ARCore uses pose to refer to the position and orientation of the camera. It needs to align the pose of the virtual camera with the pose of your device’s camera so that virtual objects are rendered from the correct perspective. This allows you to place a virtual object on top of a plane, circle around it and watch it from behind.


When processing the camera input stream, apart from feature points ARCore also looks for horizontal surfaces, like tables, desks or the floor. Those detected surfaces are called planes. We’ll see how you can use these planes to anchor virtual objects to the scene.


For a virtual object to be placed it needs to be attached to an anchor. An anchor describes a fixed location and orientation in the real world. By attaching the virtual object to an anchor, we ensure ARCore tracks the object’s position and orientation correctly over time. An anchor is created as a result of a hit test when tapping on the screen.

Hit test

When the user taps on the device’s screen ARCore runs a hit test from that (x,y) coordinate. Imagine a light ray coming from the point your finger touched and going straight into the camera’s view. ARCore will return any planes or feature points intersected by this ray, plus the pose of that intersection. The result of a hit test is a paired collection of planes & poses that we can use to create anchors and attach virtual objects to the world.

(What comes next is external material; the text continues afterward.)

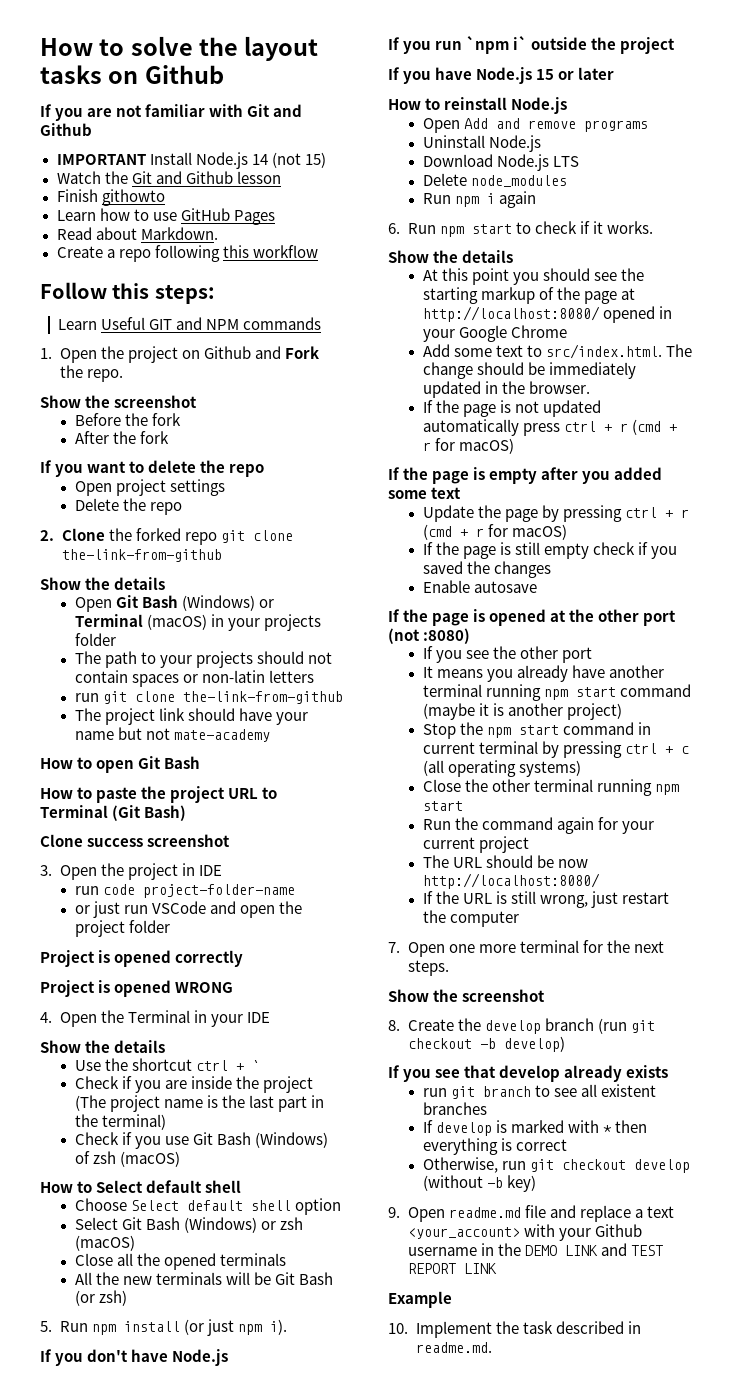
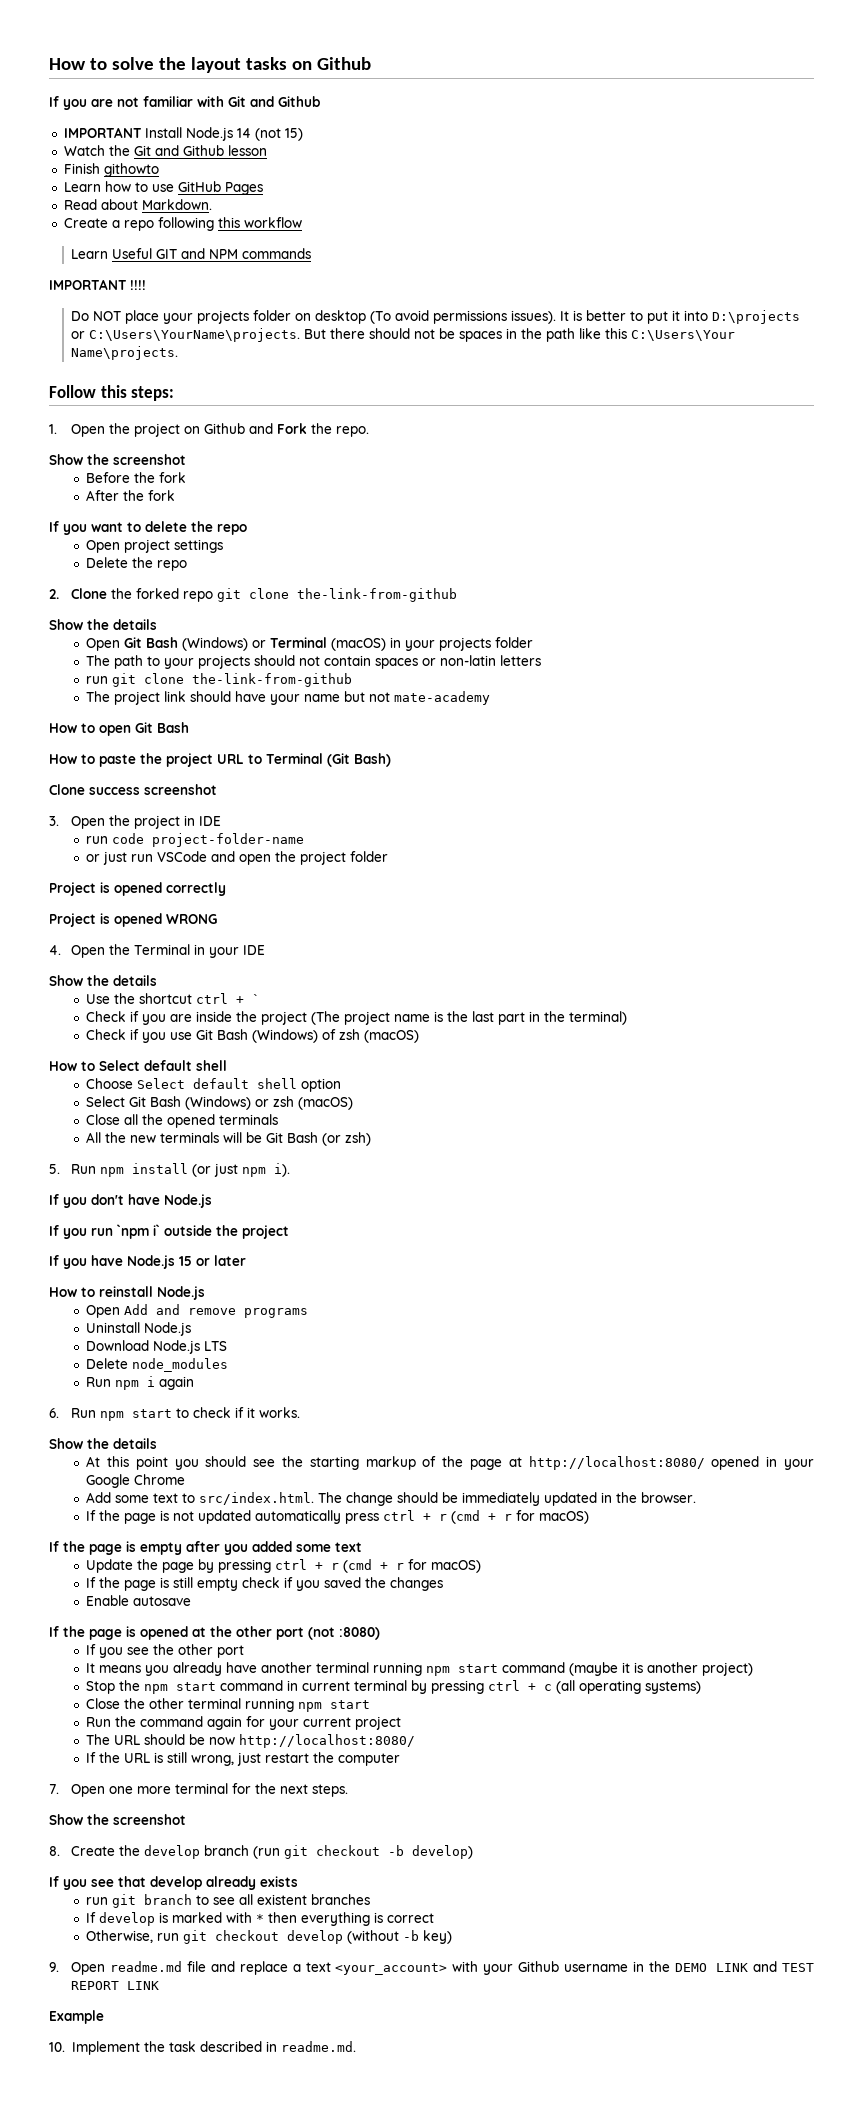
- Follow this steps:
+ IMPORTANT !!!!
+ Do NOT place your projects folder on desktop (To avoid permissions issues). It is better to put it into D:\projects or C:\Users\YourName\projects. But there should not be spaces in the path like this C:\Users\Your Name\projects.
+ Follow this steps:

Here's a screenshot of the sample app featuring all those concepts


What do you need to start developing an ARCore Android app?

You can develop ARCore Android apps the same way you develop normal Android apps. There’s no need for any extra tools. What changes is the way you render your app’s views, because we are going to be rendering virtual objects on top of our camera image stream. For that we need to use a SurfaceView and OpenGL

The sample

In this example we are going to showcase a simple app that does all of the following:

  • Check ARCore dependencies (ARCore SDK and Camera permissions) are satisfied before running an ARCore Session
  • Display detected Feature Points
  • Display detected Planes
  • Capture user’s taps to perform Hit Tests
  • Create Anchors
  • Attach virtual models to anchors

This flowchart provides a high level overview of what the app does:


What are the main classes you need to understand?

When you develop an app for ARCore it behaves pretty much like a game: there is a surface in which you draw updates every frame. That is what happens inside the green box in the above diagram.

The ARCore main entry point is a class called Session. A new Session is created when the Activity starts and it’s responsible for handling AR system state and session lifecycles.

This means every time draw frame is called you need to ask this Session object for the AR state: are there any feature points? Any planes?

The sample app draws a background, feature points, planes and 3D objects. This is the sequence of operations executed for each draw frame call:

  • Update ARCore data: in this block we’re grouping together several housekeeping operations we need to execute to ensure AR is running correctly:
    • session.update() this provides you with a Frame, which you can use for...
    • frame.getCamera() this provides you with Camera, which you can use for...
    • Calculate projection and view matrices. These matrices would be used later on.
  • Draw the background: take the Frame from step 1 and use it to draw the background of your app. This is basically the image we are receiving from the camera. If we remove everything else and only keep these two steps what we will end up having is a surface view displaying the camera view.
  • Draw tracked feature points: take the Frame and ask for the “current set of estimated 3d points attached to real-world geometry”. Then it draws this point cloud using the camera projection and view matrices as reference.
  • Draw planes: ask the Session for all the trackables with type equals to Plane and draw them (For now only Plane and Point are considered Trackable, but this makes us think more types will be added in the future).
  • Draw models: this step can be divided in two:
    • Check if the user has tapped the screen, a plane has been hit and create an anchor at the hit point. Frame has a method hitTest that receives an Android MotionEvent and returns the list of successful hits for that event. Then it’s just a matter of iterating through that list and creating an anchor if the hit is a Plane.
    • Iterate through all of the existing anchors and draw a virtual model at the anchor’s coordinates.

Can you use an emulator?

Yes, the emulator will generate a virtual house interior scene where you can move around and simulate plane and points detection.


Can you test it?

As ARCore was released by Google very recently documentation in relation to automated test support is currently non-existent and material surrounding the topic across the web just as scarce. However, this doesn't mean we can't test our ARCore applications.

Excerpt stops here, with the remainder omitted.